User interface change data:
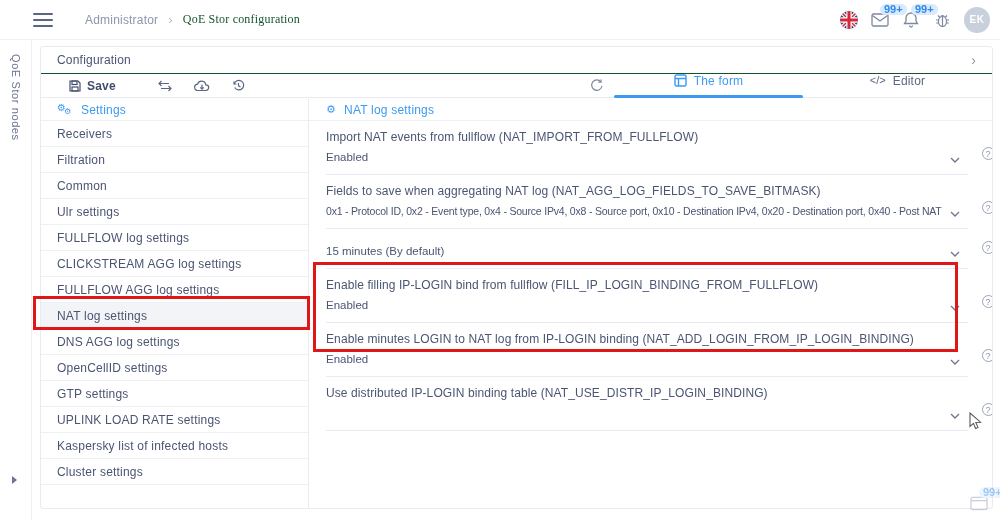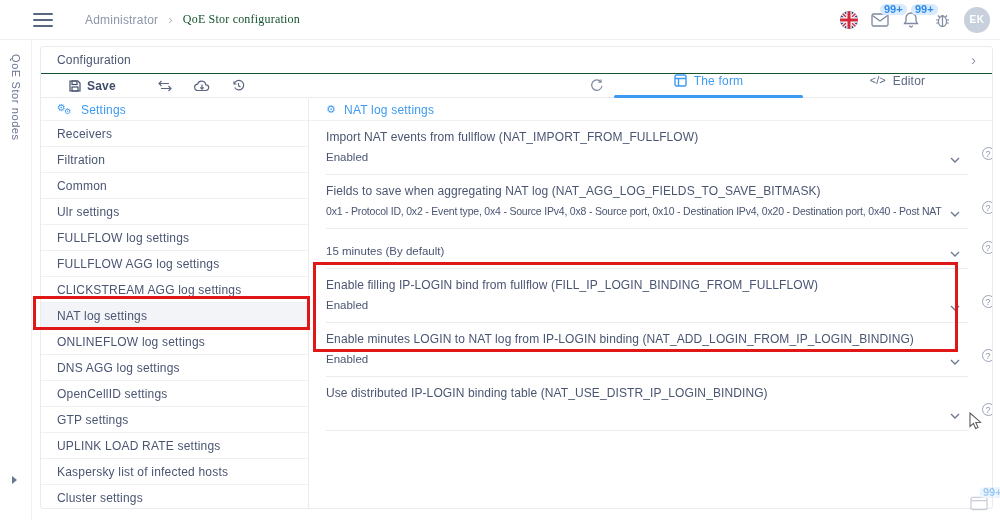--- a/index.html
+++ b/index.html
@@ -232,8 +232,8 @@
       <div class="nav-item">Common</div>
       <div class="nav-item">Ulr settings</div>
       <div class="nav-item">FULLFLOW log settings</div>
+      <div class="nav-item">CLICKSTREAM AGG log settings</div>
       <div class="nav-item">FULLFLOW AGG log settings</div>
-      <div class="nav-item">CLICKSTREAM AGG log settings</div>
       <div class="nav-item selected">NAT log settings</div>
       <div class="nav-item">ONLINEFLOW log settings</div>
       <div class="nav-item">DNS AGG log settings</div>

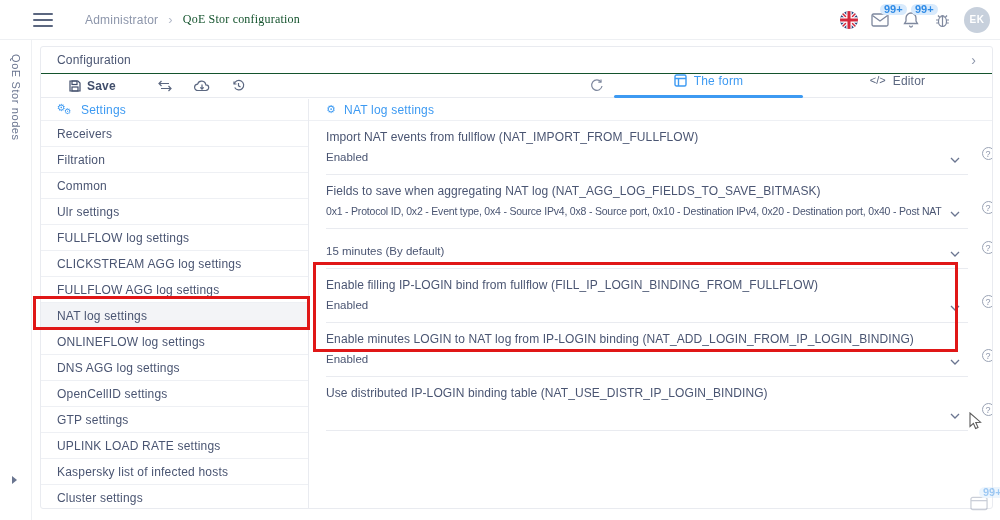--- a/index.html
+++ b/index.html
@@ -235,7 +235,6 @@
       <div class="nav-item">CLICKSTREAM AGG log settings</div>
       <div class="nav-item">FULLFLOW AGG log settings</div>
       <div class="nav-item selected">NAT log settings</div>
-      <div class="nav-item">ONLINEFLOW log settings</div>
       <div class="nav-item">DNS AGG log settings</div>
       <div class="nav-item">OpenCellID settings</div>
       <div class="nav-item">GTP settings</div>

▶ TASK TO CARRY OUT
Across all the records, find the lines containing the word "ONLINEFLOW" and reproduce each one.

▶ RESPONSE TO THE TASK
       <div class="nav-item">ONLINEFLOW log settings</div>
-      <div class="nav-item">ONLINEFLOW log settings</div>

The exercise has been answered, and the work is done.